The `[full]` will additionally install [TensorFlow](https://github.com/tensorflow/tensorflow), [Spacy](https://github.com/explosion/spaCy), and [Deep Plots](https://github.com/jfilter/deep-plots). Choose this if you want to get started right away.

### Usage

```python
from texcla import experiment, data
from texcla.models import TokenModelFactory, YoonKimCNN
from texcla.preprocessing import FastTextWikiTokenizer

# input text
X = ['some random text', 'another random text lala', 'peter', ...]

# input labels
y = ['a', 'b', 'a', ...]

# use the special tokenizer used for constructing the embeddings
tokenizer = FastTextWikiTokenizer()

# preprocess data (once)
experiment.setup_data(X, y, tokenizer, 'data.bin', max_len=100)

# load data
ds = data.Dataset.load('data.bin')

# construct base
factory = TokenModelFactory(
    ds.num_classes, ds.tokenizer.token_index, max_tokens=100,
    embedding_type='fasttext.wiki.simple', embedding_dims=300)

# choose a model
word_encoder_model = YoonKimCNN()

# build a model
model = factory.build_model(
    token_encoder_model=word_encoder_model, trainable_embeddings=False)

# use experiment.train as wrapper for Keras.fit()
experiment.train(x=ds.X, y=ds.y, validation_split=0.1, model=model,
    word_encoder_model=word_encoder_model)
```

Check out more [examples](./examples).

## API Documenation

<https://github.io/jfilter/text-classification-keras/>

## Advanced

### Embeddings

Choose a pre-trained word embedding by setting the embedding_type and the corresponding embedding dimensions. Set `embedding_type=None` to initialize the word embeddings randomly (but make sure to set `trainable_embeddings=True` so you actually train the embeddings).

```python
factory = TokenModelFactory(embedding_type='fasttext.wiki.simple', embedding_dims=300)
```

#### FastText

Several pre-trained [FastText](https://fasttext.cc/) embeddings are included. For now, we only have the word embeddings and not the n-gram features. All embedding have 300 dimensions.

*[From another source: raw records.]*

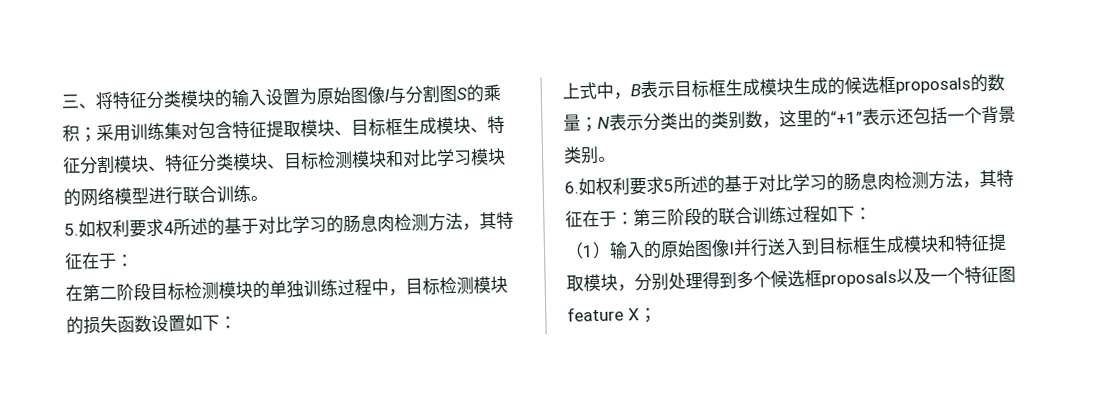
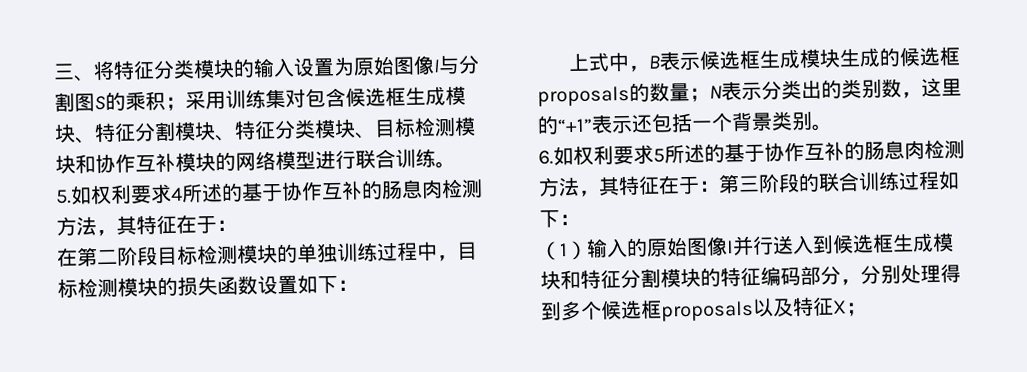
- 三、将特征分类模块的输入设置为原始图像I与分割图S的乘积；采用训练集对包含特征提取模块、目标框生成模块、特征分割模块、特征分类模块、目标检测模块和对比学习模块的网络模型进行联合训练。
+ 三、将特征分类模块的输入设置为原始图像I与分割图S的乘积；采用训练集对包含候选框生成模块、特征分割模块、特征分类模块、目标检测模块和协作互补模块的网络模型进行联合训练。
- 5.如权利要求4所述的基于对比学习的肠息肉检测方法，其特征在于：
+ 5.如权利要求4所述的基于协作互补的肠息肉检测方法，其特征在于：
- 上式中，B表示目标框生成模块生成的候选框proposals的数量；N表示分类出的类别数，这里的“+1”表示还包括一个背景类别。
+ 上式中，B表示候选框生成模块生成的候选框proposals的数量；N表示分类出的类别数，这里的“+1”表示还包括一个背景类别。
- 6.如权利要求5所述的基于对比学习的肠息肉检测方法，其特征在于：第三阶段的联合训练过程如下：
+ 6.如权利要求5所述的基于协作互补的肠息肉检测方法，其特征在于：第三阶段的联合训练过程如下：
- （1）输入的原始图像I并行送入到目标框生成模块和特征提取模块，分别处理得到多个候选框proposals以及一个特征图feature X；
+ （1）输入的原始图像I并行送入到候选框生成模块和特征分割模块的特征编码部分，分别处理得到多个候选框proposals以及特征X；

-   [English Vectors](https://fasttext.cc/docs/en/english-vectors.html): e.g. `fasttext.wn.1M.300d`, [check out all avaiable embeddings](https://github.com/jfilter/text-classification-keras/blob/master/texcla/embeddings.py#L19)
-   [Multilang Vectors](https://fasttext.cc/docs/en/crawl-vectors.html): in the format `fasttext.cc.LANG_CODE` e.g. `fasttext.cc.en`
-   [Wikipedia Vectors](https://fasttext.cc/docs/en/pretrained-vectors.html): in the format `fasttext.wiki.LANG_CODE` e.g. `fasttext.wiki.en`

#### GloVe

The [GloVe](https://nlp.stanford.edu/projects/glove/) embeddings are some kind of predecessor to FastText. In general choose FastText embeddings over GloVe. The dimension for the pre-trained embeddings varies.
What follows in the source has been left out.